En plus des ressortissants français des Afghans menacés par les talibans sont évacués peu à peu vers la France. C’est le cas de Jamail, une jeune femme de 32 ans qui travaillait comme interprète et assistante pour les journalistes français à Kaboul.
Elle s’appelle Jamail et dispose enfin d’un peu de temps pour elle, pour se poser, dans l’hôtel où elle est accueillie avec beaucoup de familles. On entend des enfants quand on lui parle au téléphone. Elle raconte une course contre la montre qui commence lorsque l’ambassade de France l’appelle en urgence : « J’ai reçu un appel de l’ambassade, ils m’ont demandé de venir aussi vite que possible le jour où les Talibans sont entrés dans Kaboul. »
L’ambassade l’appelle car elle a fait une demande de visa. À ce moment-là, les talibans n’ont pas encore pris le contrôle de Kaboul. Elle en croise sur la route, sur des checkpoints mais arrive à entrer dans l’ambassade.
« Nous avons vu des foules immenses qui étaient bloquées par les checkpoints des talibans. »Jamail
à franceinfo
« Nous avons été bloqués à l’intérieur pendant trois jours car les talibans encerclaient l’ambassade, raconte Jamail. On ne pouvait pas sortir. À l’extérieur, des centaines de personnes essayaient d’entrer pour fuir le pays. Je n’ai presque rien pu emporter avec moi, seulement mon téléphone et mon passeport. »
Après trois jours dans l’ambassade, elle raconte l’évacuation à bord du bus vers l’aéroport : « Je crois que six autocars sont arrivés de l’extérieur, des cars blindés. Des militaires français armés étaient là aussi, et nous avons roulé vers l’aéroport international de Kaboul. Ils nous ont fait passer par une route différente pour rejoindre la base de l’Otan. »

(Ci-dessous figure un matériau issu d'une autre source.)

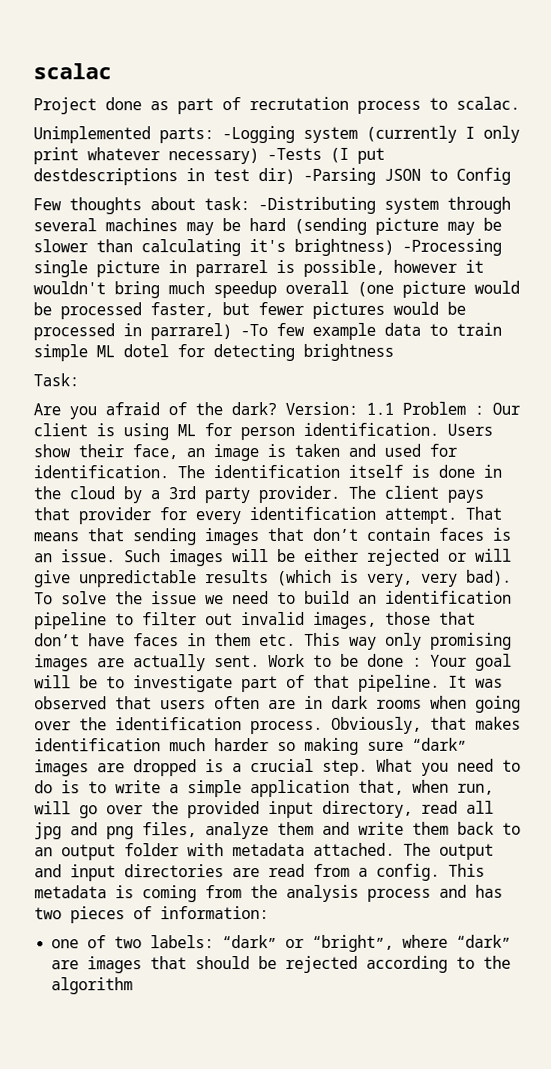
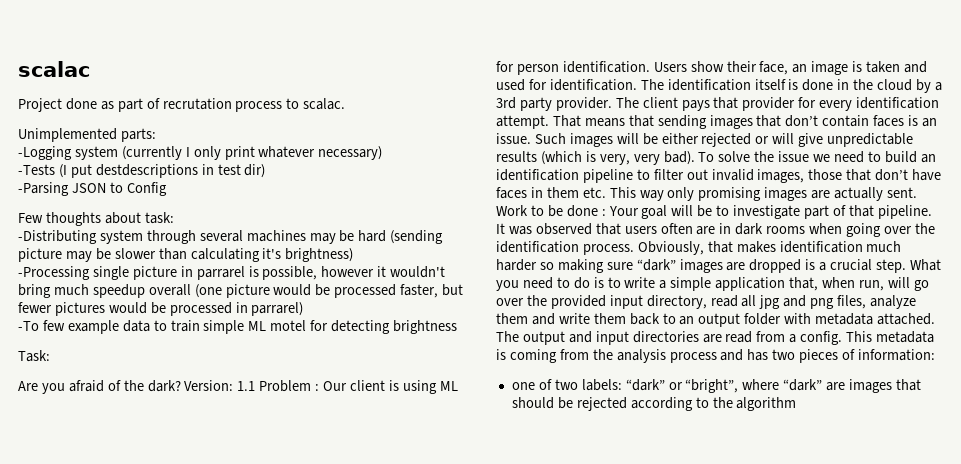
(214, 135) none -> (156, 135) //
(259, 156) none -> (383, 153) //
(295, 176) none -> (266, 171) //
(250, 204) none -> (174, 218) //
(394, 247) none -> (354, 255) //
(232, 332) none -> (304, 309) //
[123,344,169,358] dotel -> [270,320,307,331] motel

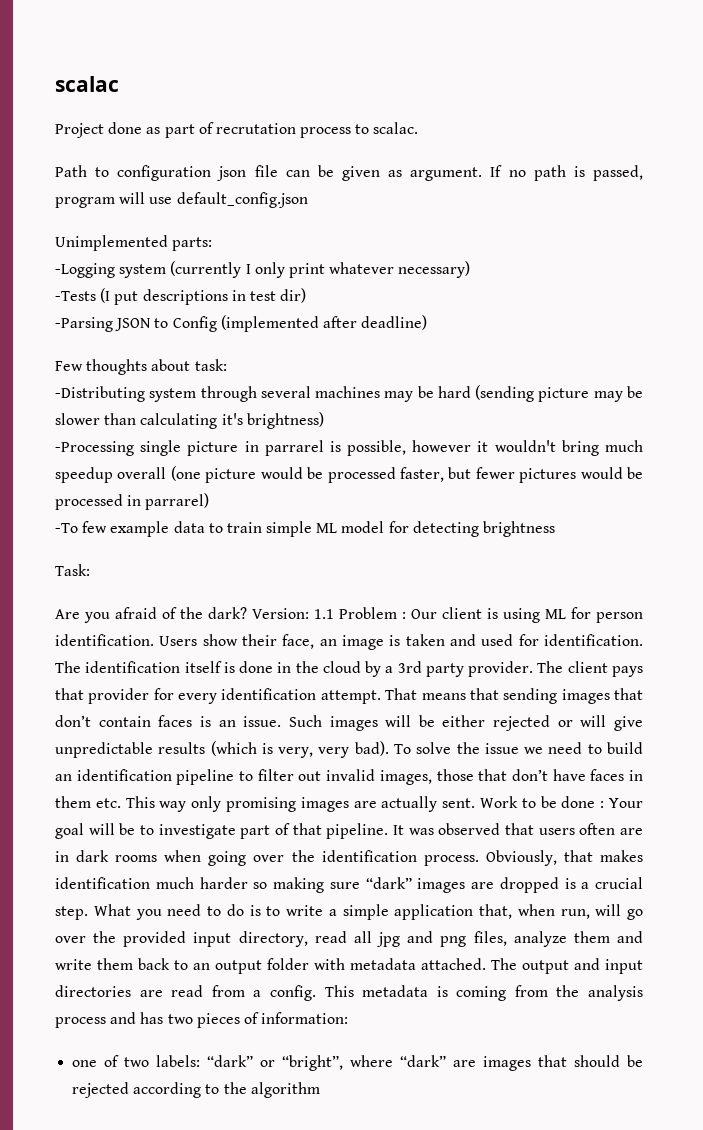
(346, 104) none -> [55,165,644,181] [55,192,308,208] // Path to configuration json file can be given as argument. If no path is passed, program will use default_config.json
[95,164,198,178] destdescriptions -> [142,289,228,305] descriptions
(167, 189) none -> [220,315,428,332] (implemented after deadline)
[270,320,307,331] motel -> [341,521,385,533] model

Les talibans contrôlent tous les accès à l’aéroport
Et la route a été difficile, avec de nombreux checkpoints des talibans : « À chaque checkpoint, ils nous arrêtaient pendant 20-25 minutes. Dans mon car, les talibans entraient et nous posaient des questions comme ‘où allez-vous ?’ Je ne répondais pas car j’avais peur et parce qu’ils ne parlent pas aux femmes. À un moment, un ami m’a demandé de parler à un taliban car je parle pachtoune. Je lui ai dit ‘s’il vous plaît, laissez passer cette famille, ils travaillent pour l’ambassade.’ Le taliban m’a hurlé dessus. ‘Je ne réponds pas à une femme ! Qui vous a dit de me parler ?’ Il m’a crié dessus 3, 4 fois. »
Jamail et ses amis réussissent finalement à quitter Kaboul à bord d’un premier avion jusqu’aux Émirats puis d’un second, jusqu’à Roissy : « Ils nous ont fait un test Covid. Nous sommes restés plusieurs heures à l’aéroport pour les procédures d’immigration aussi. Et puis nous avons pris un bus jusqu’à l’hôtel. » Elle se dit soulagée d’être enfin à l’abri : « Tout se passe très bien ici. Ils prennent soin de tout le monde. »
« Si j’étais en danger face aux talibans, ma famille l’est aussi. »Jamail
à franceinfo
« Je suis très inquiète pour ma famille, qui est toujours à Kaboul », confie toutefois Jamail : « La nuit dernière, je n’ai pas réussi à dormir. Si j’étais en danger face aux talibans, ma famille l’est aussi. Ma soeur est une joueuse de football pour l’équipe nationale, elle travaille comme ingénieure pour l’Onu. Je regrette d’être venue sans eux. »
Elle ne pense donc qu’à faire venir sa famille en France. Mais un jour, si la situation le permet, elle veut repartir travailler en Afghanistan.